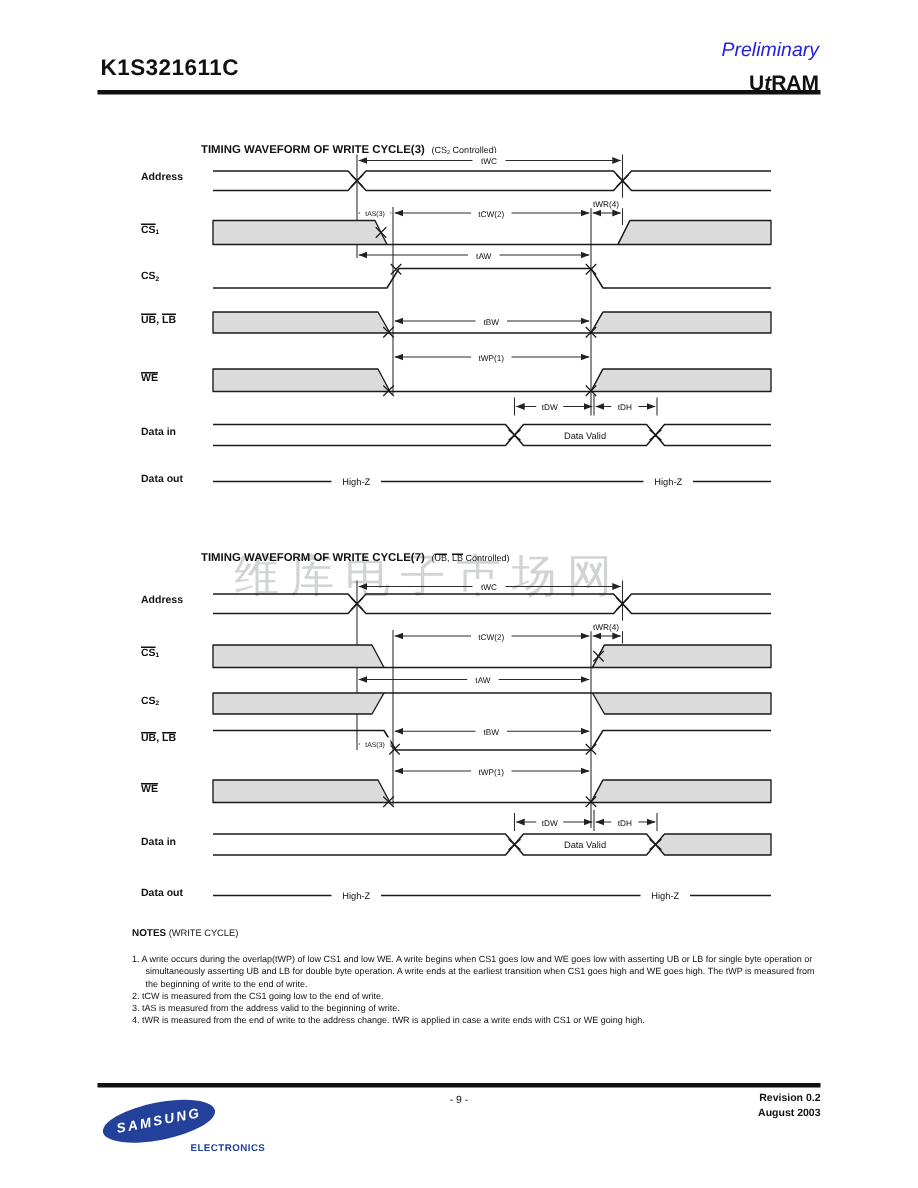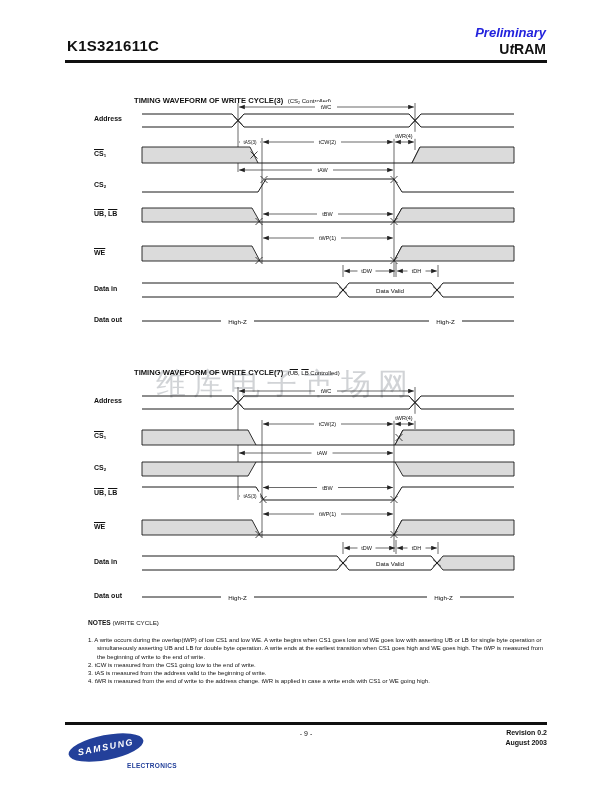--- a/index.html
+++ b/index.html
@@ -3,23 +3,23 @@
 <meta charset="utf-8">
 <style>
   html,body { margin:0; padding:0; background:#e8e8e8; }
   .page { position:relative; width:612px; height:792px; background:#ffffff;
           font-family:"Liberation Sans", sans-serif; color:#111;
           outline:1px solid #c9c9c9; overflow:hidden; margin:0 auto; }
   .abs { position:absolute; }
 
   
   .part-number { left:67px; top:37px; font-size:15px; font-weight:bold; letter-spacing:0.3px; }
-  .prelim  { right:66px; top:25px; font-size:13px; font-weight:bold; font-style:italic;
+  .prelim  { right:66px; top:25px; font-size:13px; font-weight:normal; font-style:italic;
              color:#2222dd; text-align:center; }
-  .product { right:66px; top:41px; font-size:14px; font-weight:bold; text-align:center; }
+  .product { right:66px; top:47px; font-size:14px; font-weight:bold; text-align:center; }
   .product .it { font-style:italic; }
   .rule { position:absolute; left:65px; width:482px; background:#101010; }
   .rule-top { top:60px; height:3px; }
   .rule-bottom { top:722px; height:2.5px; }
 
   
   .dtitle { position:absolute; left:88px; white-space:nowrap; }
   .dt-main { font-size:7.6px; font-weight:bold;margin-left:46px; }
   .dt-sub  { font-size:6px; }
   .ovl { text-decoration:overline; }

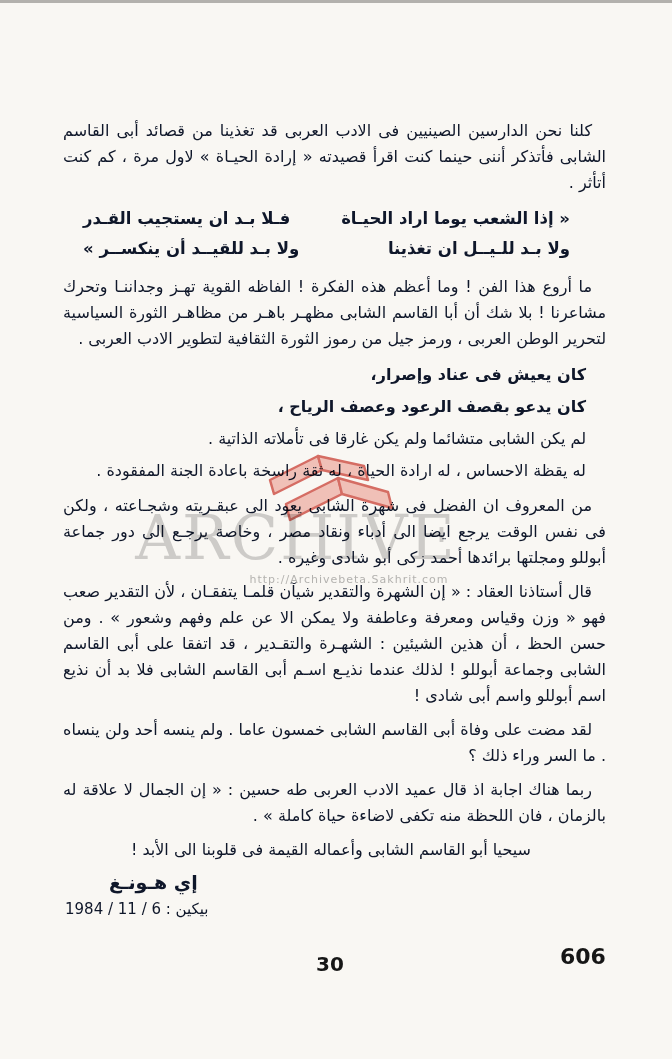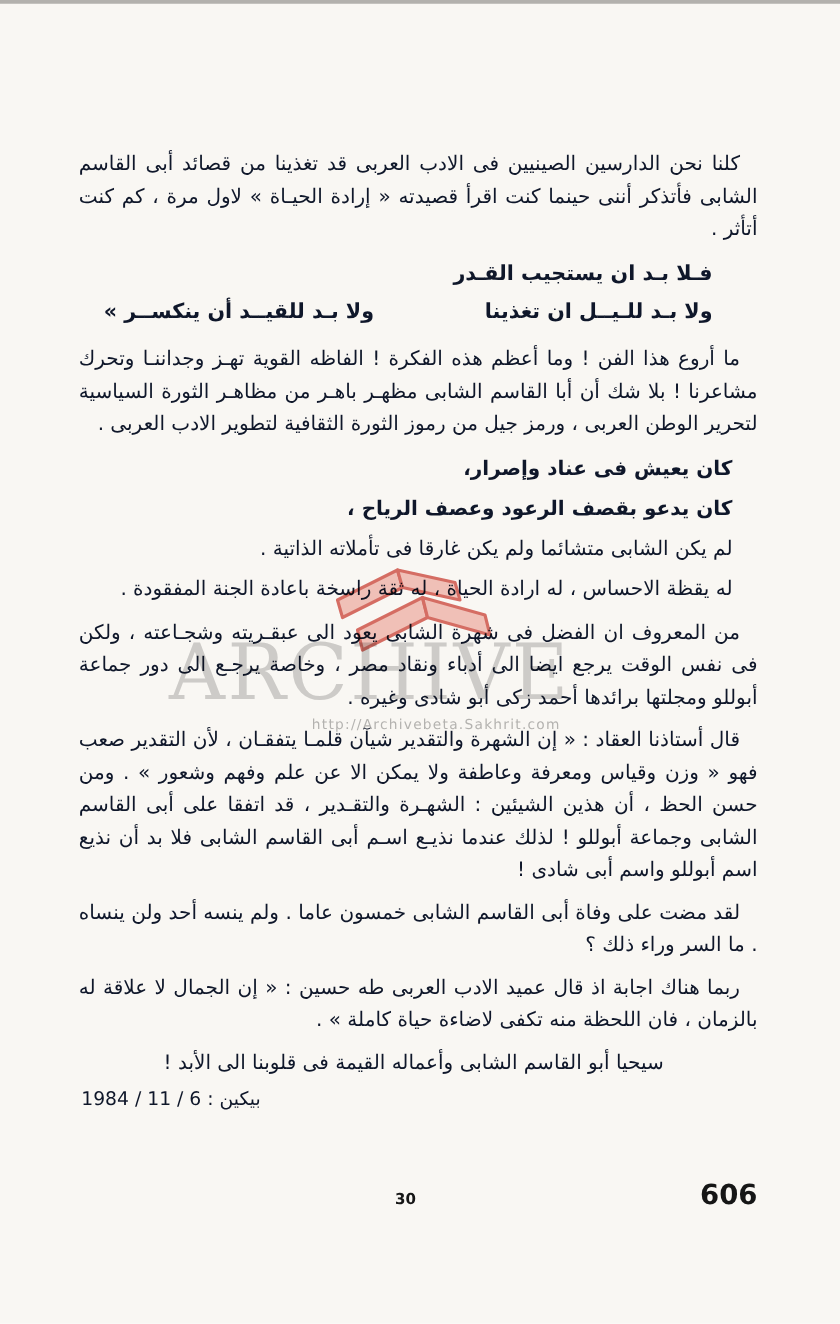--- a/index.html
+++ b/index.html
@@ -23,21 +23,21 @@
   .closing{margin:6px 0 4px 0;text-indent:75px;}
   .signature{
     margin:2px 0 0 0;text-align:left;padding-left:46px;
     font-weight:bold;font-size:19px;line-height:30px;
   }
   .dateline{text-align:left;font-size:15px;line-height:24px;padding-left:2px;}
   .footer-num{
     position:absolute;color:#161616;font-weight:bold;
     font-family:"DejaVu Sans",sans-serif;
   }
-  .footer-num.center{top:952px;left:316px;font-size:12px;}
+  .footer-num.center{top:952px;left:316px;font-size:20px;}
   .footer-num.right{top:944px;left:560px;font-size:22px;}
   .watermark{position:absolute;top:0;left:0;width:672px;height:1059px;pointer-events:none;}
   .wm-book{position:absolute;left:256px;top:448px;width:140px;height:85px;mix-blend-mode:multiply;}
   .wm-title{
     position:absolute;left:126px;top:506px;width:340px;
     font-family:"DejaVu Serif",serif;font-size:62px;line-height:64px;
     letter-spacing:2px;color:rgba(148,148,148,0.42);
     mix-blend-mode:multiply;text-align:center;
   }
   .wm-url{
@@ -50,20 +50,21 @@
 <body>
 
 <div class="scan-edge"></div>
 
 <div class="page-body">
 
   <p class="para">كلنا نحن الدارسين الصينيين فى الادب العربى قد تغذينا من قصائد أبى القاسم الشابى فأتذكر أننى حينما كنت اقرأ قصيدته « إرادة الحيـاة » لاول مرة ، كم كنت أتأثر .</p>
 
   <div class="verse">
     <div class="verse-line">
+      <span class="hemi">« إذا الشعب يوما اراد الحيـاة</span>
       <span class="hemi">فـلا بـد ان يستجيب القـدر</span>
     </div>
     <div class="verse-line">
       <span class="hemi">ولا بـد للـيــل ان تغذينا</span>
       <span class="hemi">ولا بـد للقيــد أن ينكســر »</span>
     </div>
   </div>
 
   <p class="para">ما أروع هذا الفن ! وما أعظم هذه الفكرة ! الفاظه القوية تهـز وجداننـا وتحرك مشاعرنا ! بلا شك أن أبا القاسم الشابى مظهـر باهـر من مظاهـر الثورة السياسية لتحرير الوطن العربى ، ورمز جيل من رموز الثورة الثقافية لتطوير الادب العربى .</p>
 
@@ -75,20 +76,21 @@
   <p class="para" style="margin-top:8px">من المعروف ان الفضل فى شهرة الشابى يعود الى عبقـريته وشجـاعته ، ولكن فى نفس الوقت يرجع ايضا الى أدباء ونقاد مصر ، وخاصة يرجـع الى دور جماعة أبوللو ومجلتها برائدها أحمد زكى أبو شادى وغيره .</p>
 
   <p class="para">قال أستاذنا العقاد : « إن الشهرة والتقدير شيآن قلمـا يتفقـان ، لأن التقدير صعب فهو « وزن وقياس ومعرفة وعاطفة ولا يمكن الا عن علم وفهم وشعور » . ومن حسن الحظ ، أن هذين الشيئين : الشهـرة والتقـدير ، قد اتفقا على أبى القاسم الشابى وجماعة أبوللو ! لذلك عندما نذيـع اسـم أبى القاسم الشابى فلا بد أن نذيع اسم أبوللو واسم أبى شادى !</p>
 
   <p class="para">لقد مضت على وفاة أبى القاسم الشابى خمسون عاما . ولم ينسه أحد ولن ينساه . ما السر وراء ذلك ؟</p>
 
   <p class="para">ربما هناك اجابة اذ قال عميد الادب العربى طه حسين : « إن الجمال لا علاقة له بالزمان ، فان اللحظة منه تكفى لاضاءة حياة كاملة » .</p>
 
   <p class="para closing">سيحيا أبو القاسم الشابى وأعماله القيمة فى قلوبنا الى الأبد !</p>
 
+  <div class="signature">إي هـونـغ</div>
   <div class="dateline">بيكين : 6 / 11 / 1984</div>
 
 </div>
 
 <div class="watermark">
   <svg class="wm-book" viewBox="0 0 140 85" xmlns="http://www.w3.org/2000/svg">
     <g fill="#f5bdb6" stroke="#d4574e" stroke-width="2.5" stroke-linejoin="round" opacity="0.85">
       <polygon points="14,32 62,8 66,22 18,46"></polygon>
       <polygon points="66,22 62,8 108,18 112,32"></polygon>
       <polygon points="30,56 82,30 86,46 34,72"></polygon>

****************

[TASK BRIEF] If a line in the records contains the string "background", copy it out.

[ANSWER TO THIS EXERCISE]
   html,body { margin:0; padding:0; background:#e8e8e8; }
   .page { position:relative; width:612px; height:792px; background:#ffffff;
   .rule { position:absolute; left:65px; width:482px; background:#101010; }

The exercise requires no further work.